The forthcoming results of the ongoing prospective, randomized inEurHeart-Trial are pivotal to shaping treatment decisions for patients based on these observation [16]. Thus, we need to await these randomized trial results before considering inHeart as a clinical decision tool.

inHeart patient cohort characteristics

A considerable number of patients had undergone previous ablations, with more patients in the inHEART group (56.3% vs 45.8%) having had prior ablation procedures. Specifically, patients who had undergone unsuccessful ablations at other medical facilities were referred to our institution as a tertiary care center were administered inHEART imaging. Notably, the inHEART group comprised a significant proportion of patients with previous unsuccessful ablations, making them particularly challenging clinical cases.

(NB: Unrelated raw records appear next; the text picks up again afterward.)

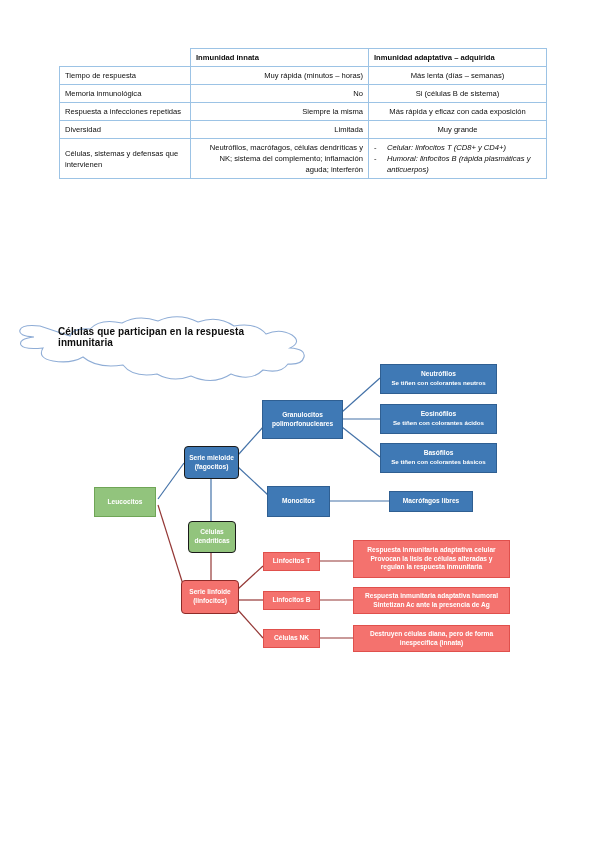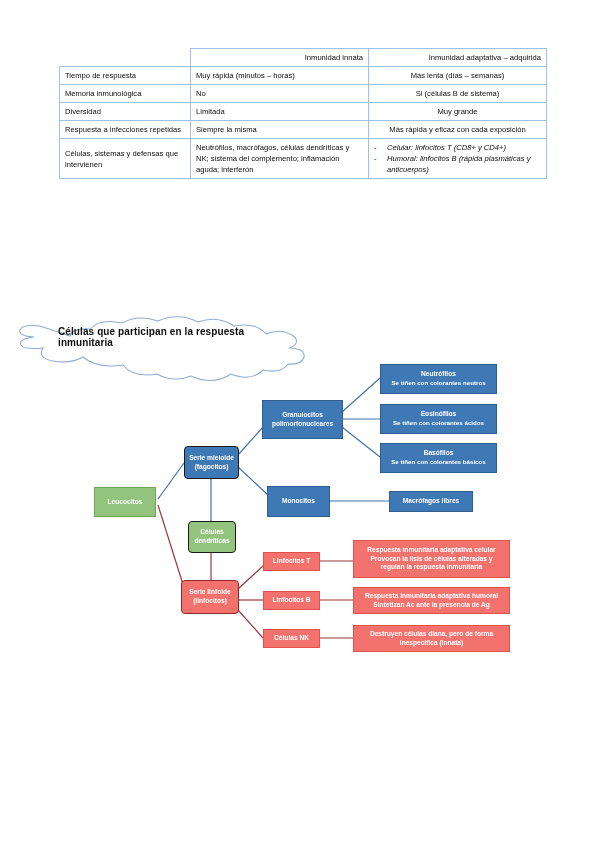--- a/index.html
+++ b/index.html
@@ -38,7 +38,7 @@
   .col-a { width: 178px; text-align: left; }
   .col-b { width: 178px; text-align: center; }
   .hdr-blank { border-left: 0 !important; border-top: 0 !important; }
-  .hdr { font-weight: normal; text-align: right; }
+  .hdr { font-weight: bold; text-align: left; }
   .bullets { text-align: left; padding-left: 6px; }
   .bullets .bline { display: flex; gap: 7px; align-items: flex-start; }
   .bullets .bdash { width: 6px; flex: 0 0 6px; }

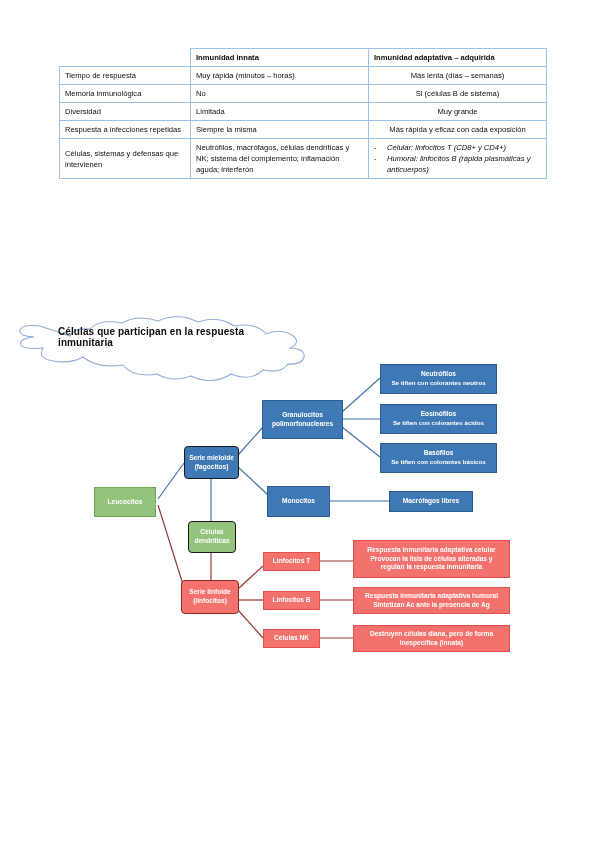--- a/index.html
+++ b/index.html
@@ -35,7 +35,7 @@
     color: #0d0d0d;
   }
   .col-label { width: 131px; text-align: left; font-weight: normal; }
-  .col-a { width: 178px; text-align: left; }
+  .col-a { width: 178px; text-align: right; }
   .col-b { width: 178px; text-align: center; }
   .hdr-blank { border-left: 0 !important; border-top: 0 !important; }
   .hdr { font-weight: bold; text-align: left; }

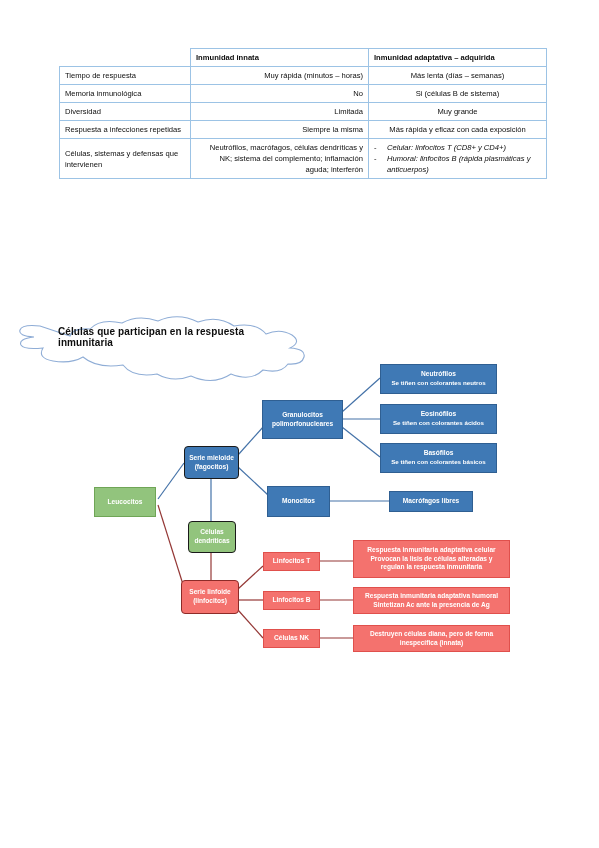--- a/index.html
+++ b/index.html
@@ -106,14 +106,14 @@
         <td class="col-b">Si (células B de sistema)</td>
       </tr>
       <tr>
+        <td class="col-label">Respuesta a infecciones repetidas</td>
+        <td class="col-a">Siempre la misma</td>
+        <td class="col-b">Más rápida y eficaz con cada exposición</td>
+      </tr>
+      <tr>
         <td class="col-label">Diversidad</td>
         <td class="col-a">Limitada</td>
         <td class="col-b">Muy grande</td>
-      </tr>
-      <tr>
-        <td class="col-label">Respuesta a infecciones repetidas</td>
-        <td class="col-a">Siempre la misma</td>
-        <td class="col-b">Más rápida y eficaz con cada exposición</td>
       </tr>
       <tr>
         <td class="col-label">Células, sistemas y defensas que intervienen</td>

However, the inHEART group demonstrated a superior performance compared to the control group.

Limitations

This is a retrospective, non-randomized single-center study with the known inherent limitations of this study design. The significantly higher number of previously failed ablations in the inHeart group may indicate more challenging procedures in those patients and also represents a selection bias of this retrospective study. Ablation procedures expected to be more challenging, especially in non-ischemic cardiomyopathy, were significantly more often referred to the inHEART group. Despite similarities in certain baseline characteristics, factors such as hypertension were not evenly distributed between the two groups, resulting in non-homogeneous cohorts for comparison. Given the retrospective nature of this study, the available data may not be sufficient for investigating rare occurrences or long-term outcomes within the VT patient population. Additionally, loss to follow-up could potentially introduce bias or impact the generalizability of the study findings.

Conclusion

This retrospective analysis indicates that CT imaging-guided VT ablation may increase the rate of successful ablation procedures in ischemic as well as in non-ischemic cardiomyopathy patients. Whereas conventional procedures rely on intra-cardiac electrogram analysis, inHeart-guided VT ablation is based on anatomic and functional imaging. The novel technique thus has the potential to visualize VT substrate beyond conventional electrogram-based mapping.